Filme de Honoré refaz romanesco "à la française"
Uma das blagues jornalísticas de qualquer Festival de Cannes consiste em ironizar a "qualidade francesa", expressão carregada de negativismo histórico, uma vez que, já la vai meio século, serviu aos cineastas da Nova Vaga como identificação pejorativa do cinema da geração anterior. O certo é que, até agora, um dos melhores títulos da competição e uma saga de muitas e tocantes emoções, genuinamente "a la francaise" - tem assinatura de Christophe Honoré e chama-se Plaire, Aimer et Courir Vite.
O título define o programa dramático do filme. "Agradar" (plaire), até a mais indizível adoração, e o laço que vai unir dois homens: o mais velho, Jacques (Pierre Deladonchamps), um escritor de Paris, mais desencantado que cínico; o outro, Arthur (Vincent Lacoste), chegado de Rennes, na Bretanha, para cumprir uma utopia existencial de revelação e libertação. Amar e ser amado, eis a questão garantida pela segunda palavra do título. Mas é na expressão final que encontramos a chave desta tragédia suspensa: é preciso "correr depressa" porque Jacques esta doente com sida e, naquele tempo de muitos ceticismos (1993 e a data com que o filme se anuncia), o trabalho afetivo com os mais próximos consiste em lidar com a iminência da sua própria morte.

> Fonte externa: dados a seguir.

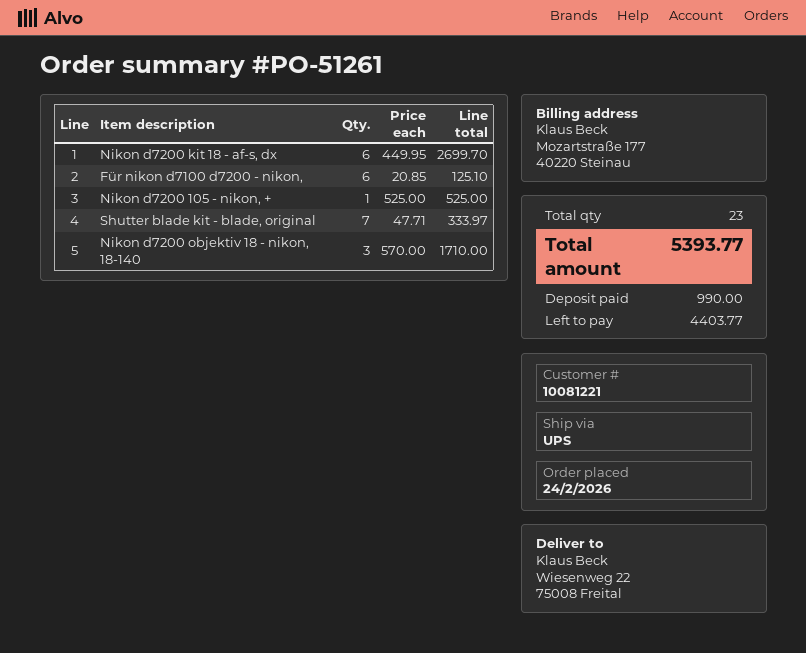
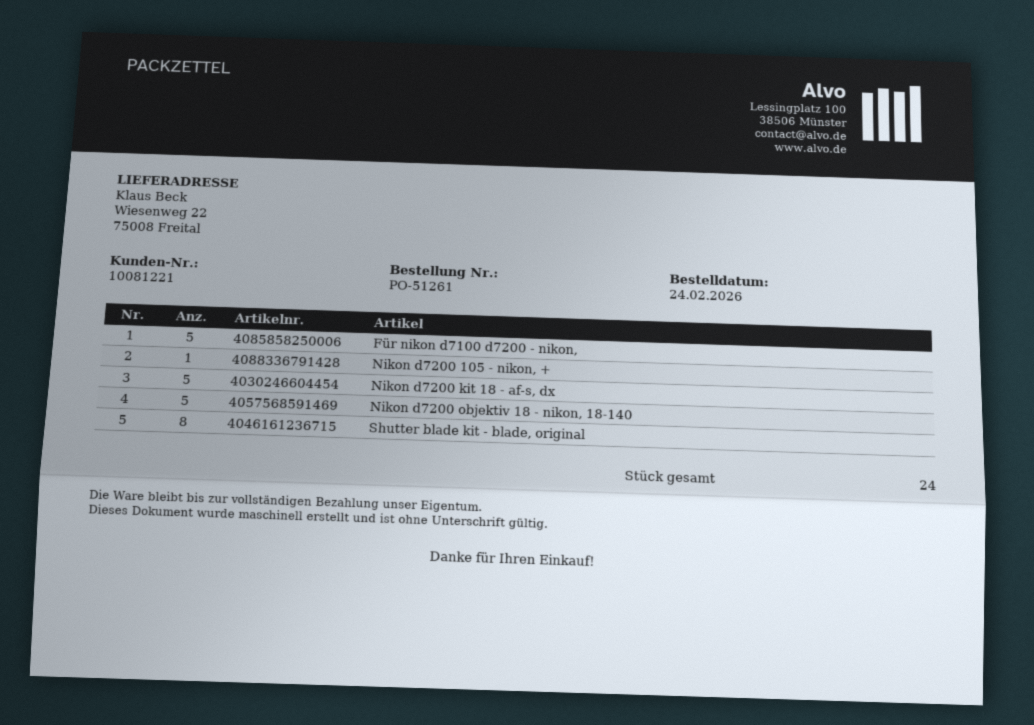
Nikon d7200 kit 18 - af-s, dx: 6 -> 5
Für nikon d7100 d7200 - nikon,: 6 -> 5
Shutter blade kit - blade, original: 7 -> 8
Nikon d7200 objektiv 18 - nikon, 18-140: 3 -> 5
total quantity: 23 -> 24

Na arqueologia dos filmes do cinema francês capazes de evocar um tempo específico e o seu estado de espírito, em particular no repensar do amor e do sexo, talvez seja inevitável evocar a inspiração mítica de La Maman et la Putain (1973), de Jean Eustache. De qualquer modo, este eé um objeto de genuíno romanesco, no sentido mais radical de reafirmação da vida através do confronto com a morte - e lembramo-nos, claro, do cinema de Francois Truffaut (1932-1984). Porventura para clarificar tal filiação, Honoré filma mesmo uma cena tão breve quanto comovente, em que o seu jovem herói bretão visita a campa do dramaturgo Bernard-Marie Koltes (falecido em 1989, contava 41 anos, de complicações de sida) e, depois, a do próprio Truffaut.
Nas especulações em torno de possíveis candidatos aos prémios principais do festival, devemos incluir, desde já, o filme de Honoré. Por ele, sem dúvida, mas sobretudo por causa dos seus notáveis atores, com destaque para Pierre Deladonchamps. Descobrimo-lo em O Desconhecido do Lago (2013), de Alain Guiraudie, e reencontramo-lo o ano passado, também em Cannes, no belíssimo Nos Annees Folles, de Andre Techiné (ainda inédito no mercado português).
Entretanto, também em francês, na Quinzena dos Realizadores, registe-se a passagem de Joueurs, longa-metragem de estreia de Marie Monge (concorre, por isso, para a Câmara de Ouro), sugestivo cruzamento de melodrama e "thriller" em torno do vício dos jogos a dinheiro. Para alem dos seus altos e baixos, conta também com sólidas composições de Tahar Rahim e Stacy Martin.